An Artist Residency in Motherhood

I started reading these daily routines of 100 different mothers around the world yesterday (via Jessica Stanley’s lovely blog) and now I CANNOT STOP READING THEM.

There is no scroll, no page numbers, and a LOT of typewriting on construction paper about breastfeeding and throwing pears on the ground. They are all incredibly fascinating (to me) and now my routine, were I to type it up on construction paper would be something like:

9 a.m.: Wake up to boyfriend making coffee, eat breakfast in bed.
9:30 a.m.: Shower, get dressed.
10 a.m.: Get back in bed, open laptop, read typewritten routines of mothers I don’t know for next 15 hours.
1 a.m.: Go to bed.

It turns out these daily routines are part of an art project called Artist Residency in Motherhood by Lenka Clayton, the premise of which I kind of love:

Artist Residency in Motherhood is an unusual artist residency that was created by the artist, is funded by the Pittsburgh Foundation and is taking place inside the artist’s own home and life as a mother of a one-year old child.

Lenka Clayton, conceptual artist and full-time mother created Artist Residency in Motherhood as both a personal and political statement. Artist residencies are not usually intended for artists who have families. Mostly, they are designed as a way to let artists escape from the routines and responsibilities of their everyday life. Artist Residency in Motherhood is different. Set firmly inside the traditionally “inhospitable” environment of a family home, it subverts the art-world’s romanticisation of the unattached (often male) artist, and frames motherhood as a valuable site, rather than an invisible labor, for exploration and artistic production.

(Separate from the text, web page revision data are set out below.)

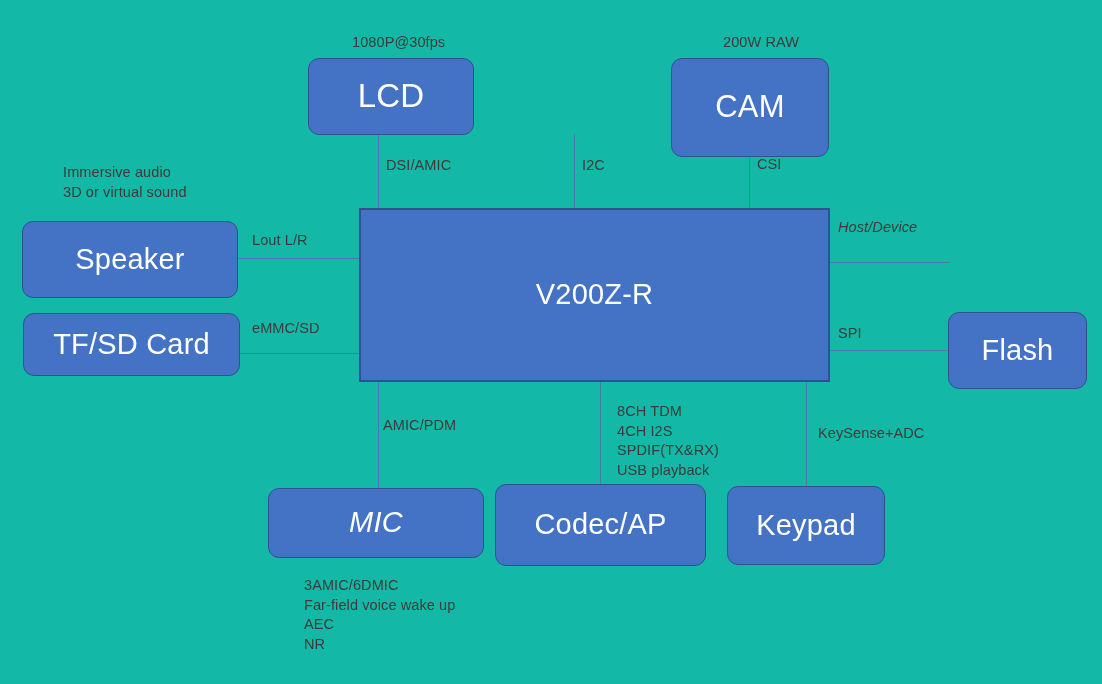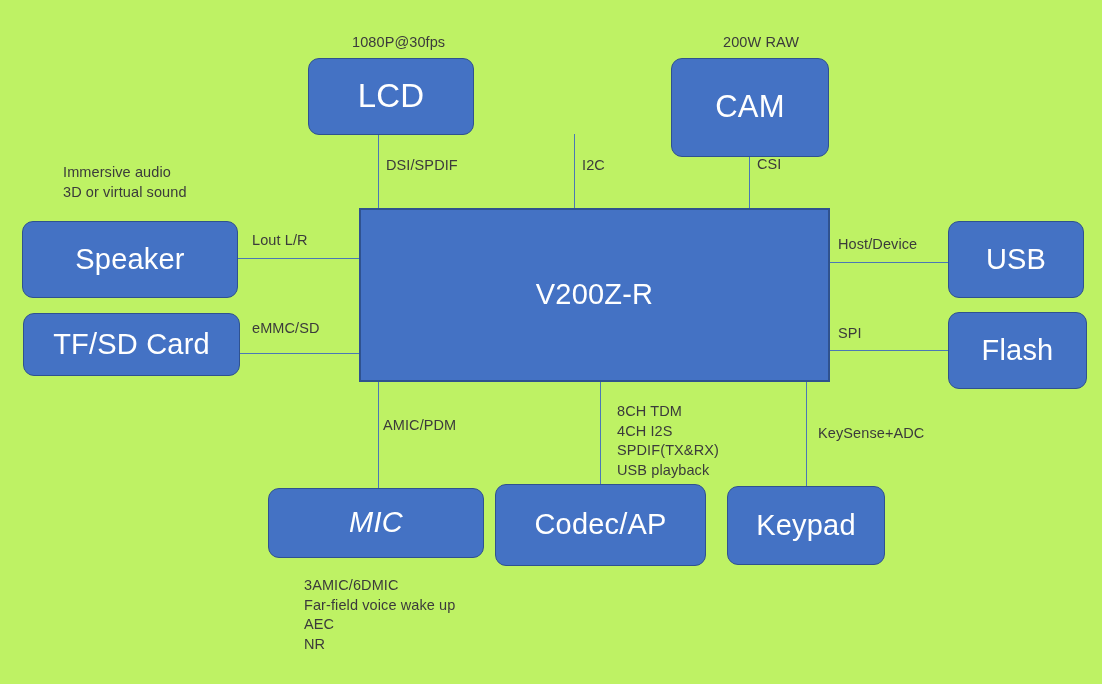--- a/index.html
+++ b/index.html
@@ -16,7 +16,7 @@
     position: relative;
     width: 1102px;
     height: 684px;
-    background: #bef264;
+    background: #14b8a6;
     overflow: hidden;
   }
 

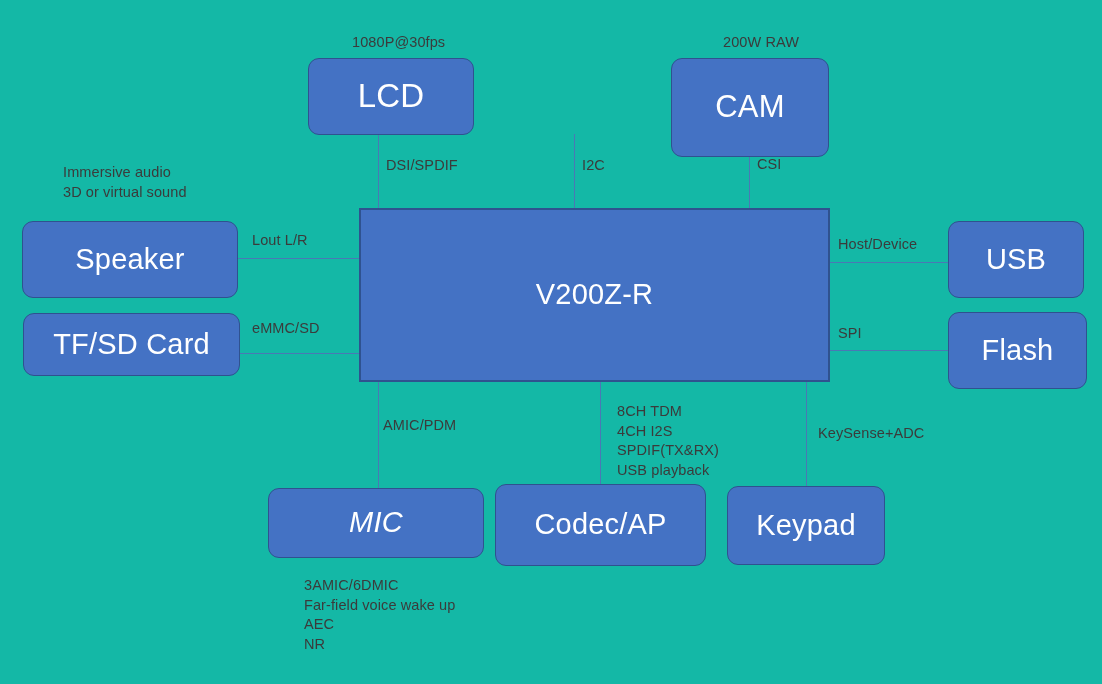--- a/index.html
+++ b/index.html
@@ -98,7 +98,7 @@
 
   <div class="line v" style="left:806px; top:382px; height:105px;"></div>
 
-  <div class="ann" style="left:386px; top:156px;">DSI/SPDIF</div>
+  <div class="ann" style="left:386px; top:156px;">DSI/AMIC</div>
 
   <div class="ann" style="left:582px; top:156px;">I2C</div>
 

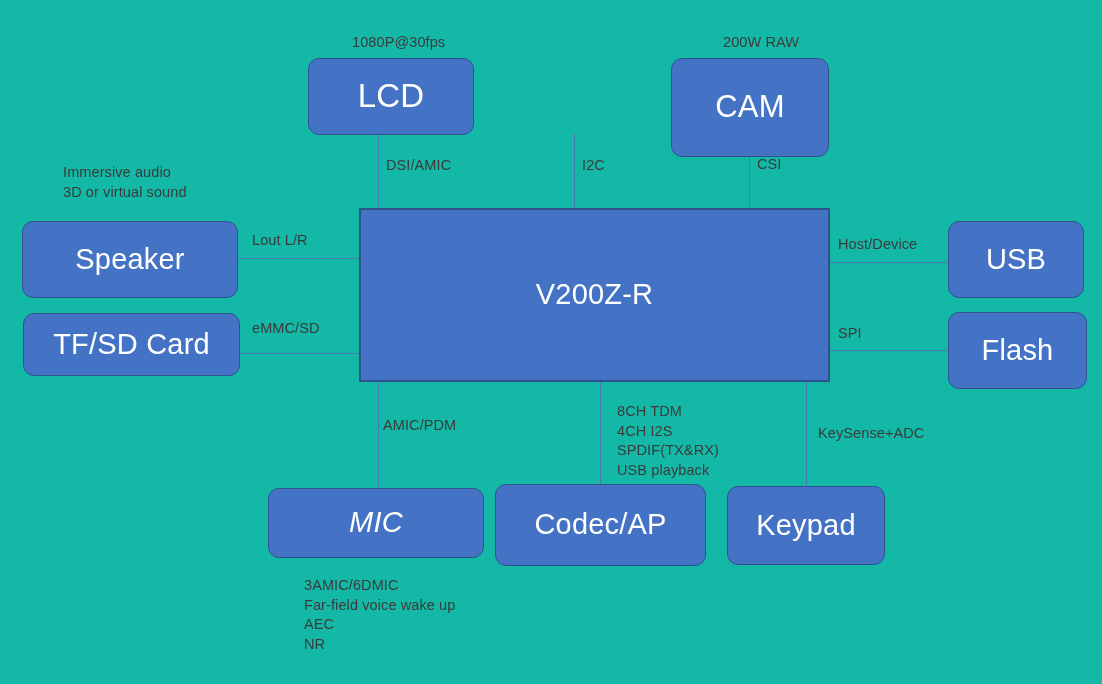--- a/index.html
+++ b/index.html
@@ -108,7 +108,7 @@
 
   <div class="ann" style="left:252px; top:319px;">eMMC/SD</div>
 
-  <div class="ann" style="left:838px; top:235px;">Host/Device</div>
+  <div class="ann" style="left:838px; top:218px;font-style:italic;">Host/Device</div>
 
   <div class="ann" style="left:838px; top:324px;">SPI</div>
 

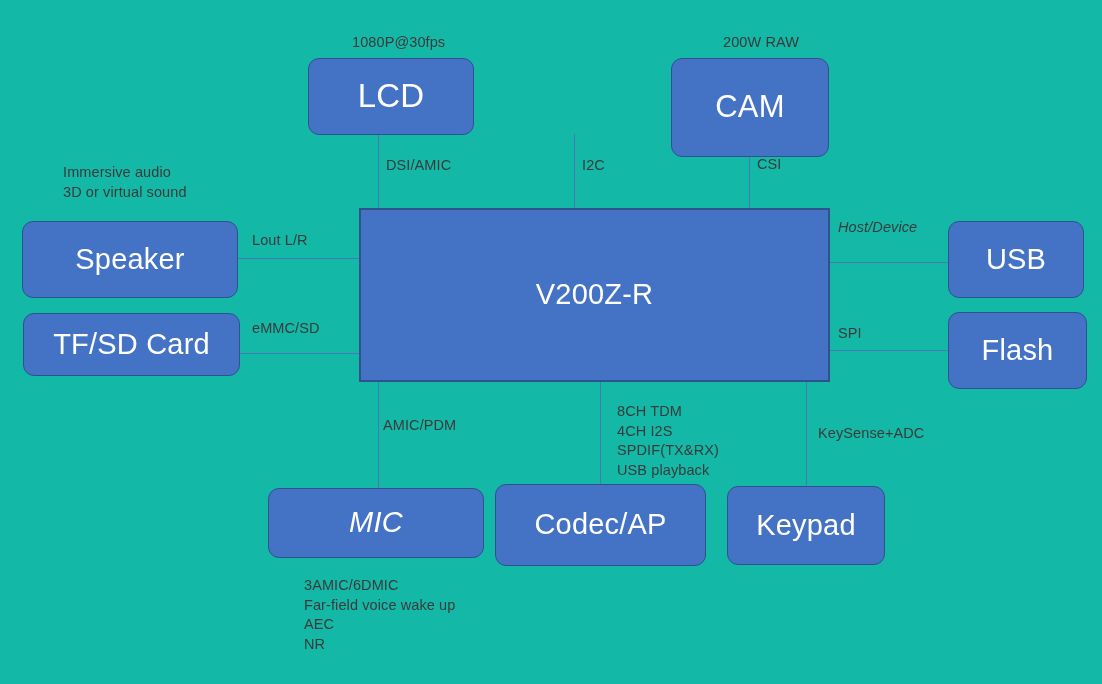--- a/index.html
+++ b/index.html
@@ -132,7 +132,6 @@
 
   <div class="block core" style="left:359px; top:208px; width:471px; height:174px; font-size:29px;">V200Z-R</div>
 
-  <div class="block rounded" style="left:948px; top:221px; width:136px; height:77px; font-size:29px;">USB</div>
 
   <div class="block rounded" style="left:948px; top:312px; width:139px; height:77px; font-size:29px;">Flash</div>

Artist Residency in Motherhood provides the artist with a studio, materials, a travel allowance, monthly stipend, studio assistance, mentorship and accountability. For the 227 days of the residency the fragmented mental focus, exhaustion, nap-length studio time and countless distractions of parenthood as well as the absurd poetry of time spent with a young child will become the artist’s working materials and situation, rather than obstacles to be escaped from.